25 July 2011

language milestones

Learning German.... I don't know quite how to describe what it has been like.  Some combination of surreal, exhausting, exciting, facinating, tedious and overwhelming.  I still feel like I'm talking and listening from underwater when I'm speaking to a German person in German; I still have so many more words to learn before some of the haze of it all clears.  In the same breath, I've learned so much!  It's pretty remarkable, actually, what a person can learn in 9 months. What God did in creating our minds always dazzles me.  

So, I took my big government B1 language level certificate test on Friday (though I've actually studies to nearly the B2 level).  It marked the end of my planned time for formal German instruction.  The test seemed to go well, and the process of taking the test pointed out how much more I've learned in the past few months beyond B1.  So encouraging!

But I had reached another personal milestone in German language on Sunday that absolutely delighted me.  I drew during the German sermon!

 
I've been drawing my sermon "notes" in church for years.  When I started, it was a "why didn't I do this earlier?" kind of moment.  Years of struggling to keep my wandering thoughts focused while listening in church were so easily solved by simply drawing as I listened.  I have some rules for myself: draw 1) something I am directly observing in the moment 2) something related to the content of the teaching 3) if neither of those fit, draw designs that don't require me to generate ideas (that kind of thinking distracts me).

So far in Germany we've attended church primarily in German.  It takes so much concentration to understand anything, that I have been unable to draw while trying to decode German.  But this Sunday was different.  The man teaching had beautifully clear German; I could understand, and since I could also draw, I could stay engaged the whole time.  Such pleasure.  I've missed drawing in church - my own personal process with the Lord of taking in and understanding what He's teaching me.

I have drawn a couple of times at English services this year, so I included photos of those just for fun.



21 July 2011

two months

um... no excuse for such a long pause!

And I know it would be ridiculous to try to "catch up" so I'm posting a fairly random collection of photos with explanations.  (and then hopefully simply getting back into the habit of posting... :))

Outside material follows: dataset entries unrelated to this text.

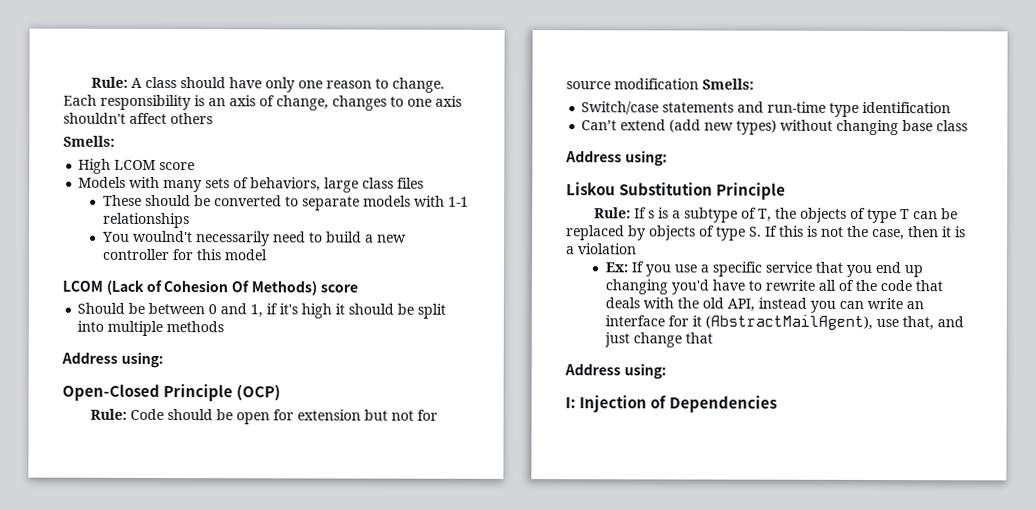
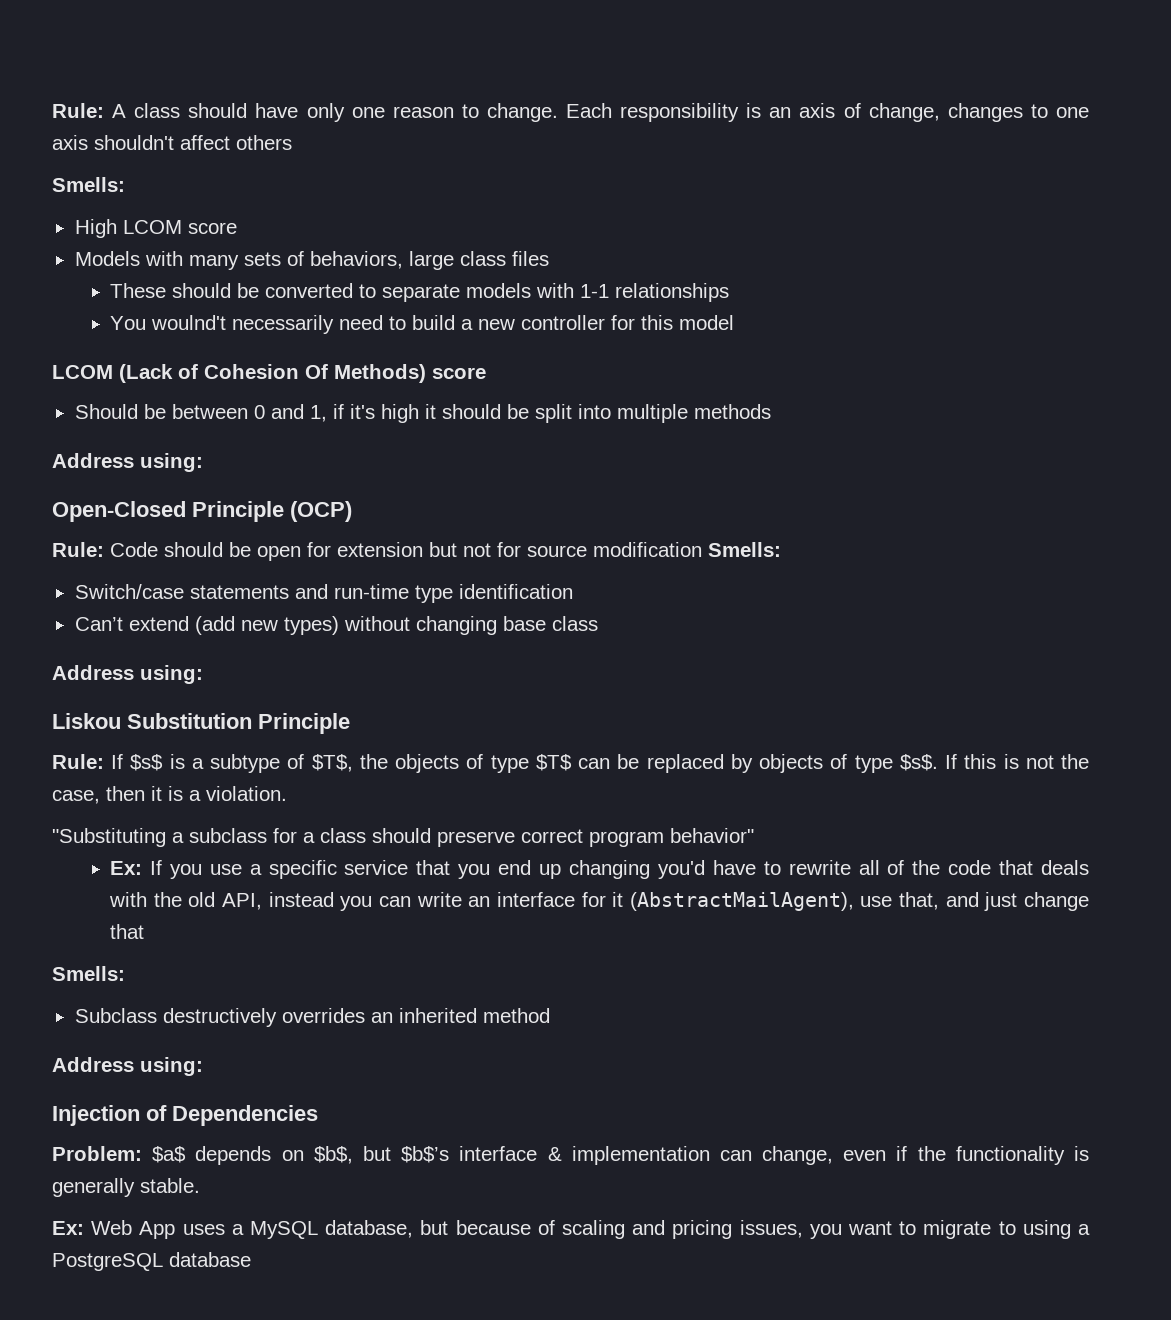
- Rule: If s is a subtype of T, the objects of type T can be replaced by objects of type S. If this is not the case, then it is a violation
+ Rule: If $s$ is a subtype of $T$, the objects of type $T$ can be replaced by objects of type $s$. If this is not the case, then it is a violation.
+ "Substituting a subclass for a class should preserve correct program behavior"
  Ex: If you use a specific service that you end up changing you'd have to rewrite all of the code that deals with the old API, instead you can write an interface for it (AbstractMailAgent), use that, and just change that
+ Smells:
+ Subclass destructively overrides an inherited method
  Address using:
- I: Injection of Dependencies
+ Injection of Dependencies
+ Problem: $a$ depends on $b$, but $b$’s interface & implementation can change, even if the functionality is generally stable.
+ Ex: Web App uses a MySQL database, but because of scaling and pricing issues, you want to migrate to using a PostgreSQL database

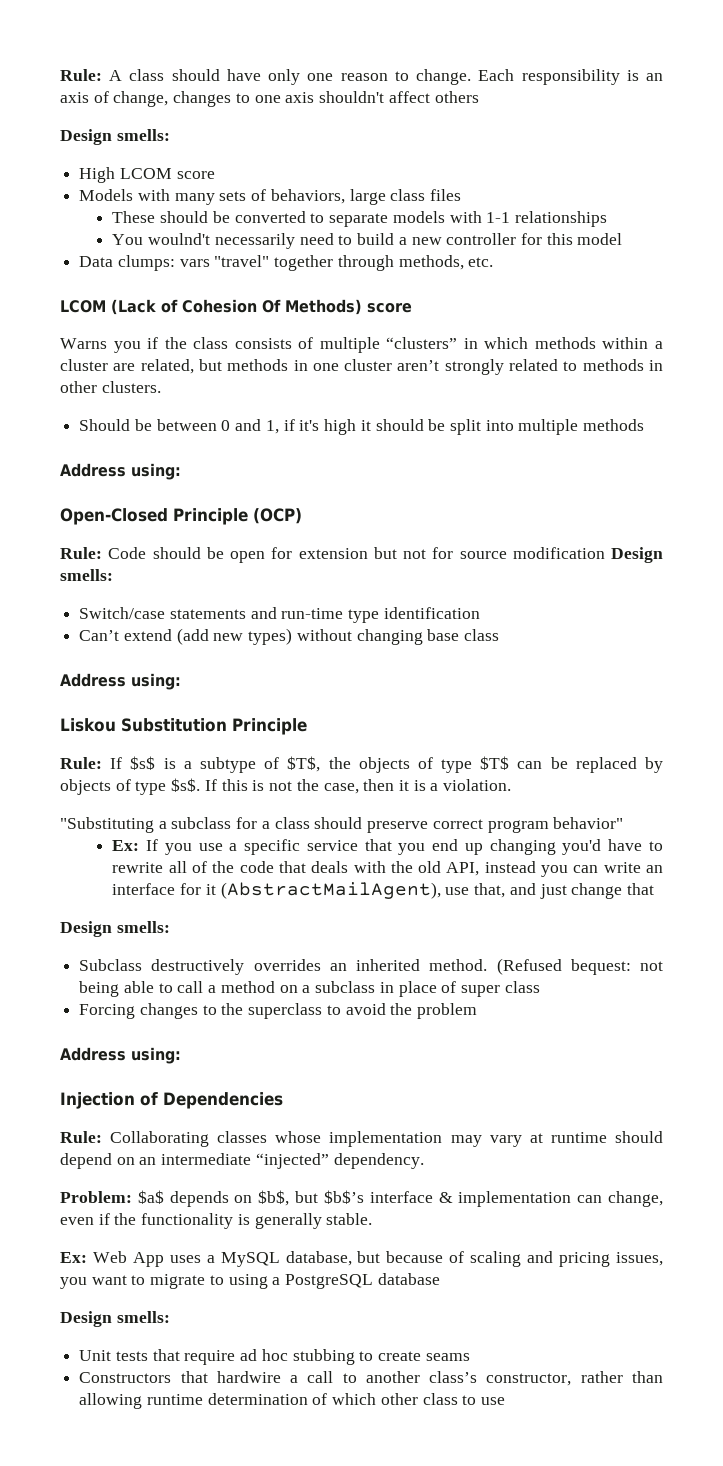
  Each responsibility is an axis of change, changes to one axis shouldn't affect others
- Smells:
+ Design smells:
+ Data clumps: vars "travel" together through methods, etc.
+ Warns you if the class consists of multiple “clusters” in which methods within a cluster are related, but methods in one cluster aren’t strongly related to methods in other clusters.
- Rule: Code should be open for extension but not for source modification Smells:
+ Rule: Code should be open for extension but not for source modification Design smells:
  Ex: If you use a specific service that you end up changing you'd have to rewrite all of the code that deals with the old API, instead you can write an interface for it (AbstractMailAgent), use that, and just change that
- Smells:
+ Design smells:
- Subclass destructively overrides an inherited method
+ Subclass destructively overrides an inherited method. (Refused bequest: not being able to call a method on a subclass in place of super class
+ Forcing changes to the superclass to avoid the problem
+ Rule: Collaborating classes whose implementation may vary at runtime should depend on an intermediate “injected” dependency.
  Ex: Web App uses a MySQL database, but because of scaling and pricing issues, you want to migrate to using a PostgreSQL database
+ Design smells:
+ Unit tests that require ad hoc stubbing to create seams
+ Constructors that hardwire a call to another class’s constructor, rather than allowing runtime determination of which other class to use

We took a walk one Sunday afternoon to a little town just over the hill.  It happened to be the community Fire Department fest that day, so the fire trucks were all parked for viewing - including this old classic.

We couldn't help but think of all our firefighter friends...and wonder if any of their departments have Mercedes fire trucks.

The freshly shorn llama (or alpaca - I don't know the difference) was just too comical to pass without a photo.
  
We stepped out on the balcony one day to see this little bird just sitting there.  I took several photos as he just stared at me.  We guessed he was stunned from hitting the window or something.  Then he suddenly whizzed past my head and took off.  I was glad.  I don't think I would have had the heart to contend with it if he had been wounded and dying.

Friends were in town recently for a visit.  We drove a little ways across the border into France, where John got some great shots.  But that's not why I included this one of the cobblestones.  I put it in because we walk on them so often around here (not usually ones quite as old as in this particular photo), that they have already claimed the lives of TWO pairs of new shoes John arrived in Germany with.  Those nice cushy soles on American dress shoes were apparently not designed for all the jagged edges of cobble stones.  We are now on the hunt for European replacements...



For our driver's license tests we learned what the traffic signs mean, and in general we've kind of gotten a kick out of the graphics on the ones we see around us.  They have a sort of distinctive style that's appealing.  This one is saying that camping trailers aren't allowed....don't you love all those rounded shapes on the trailer?

This is on an old church - 1400's maybe?  The wood is obviously hand carved, and we were wondering just how old it is. Beautiful.

There are ways that although the landscape doesn't change dramatically, we can quickly tell we've crossed the border into France.  One thing I noticed in the small villages we drove through is that they aren't quite so "tidied up" as the German ones.  The buildings have been left as they are, and so in the old villages you are less likely to find renovated, brightly colored, modernized old houses in the mix.  There's something charming to me in these "dirty" French towns -- like maybe I feel a bit more like I stepped back in time.  How many history teachers did I have that said something to the effect of, "History smelled bad," as they tried to help us understand the reality of things like dumping sewage out the windows and the necessity of keeping Parisian trees a certain height for managing the odor?  I like seeing how many years and storms and wars and coal burning stoves and street torch lamps and mud from horse drawn carriages and everything else they've weathered. 

And this is just one stage of something I've been playing around with.  We'll see where it goes.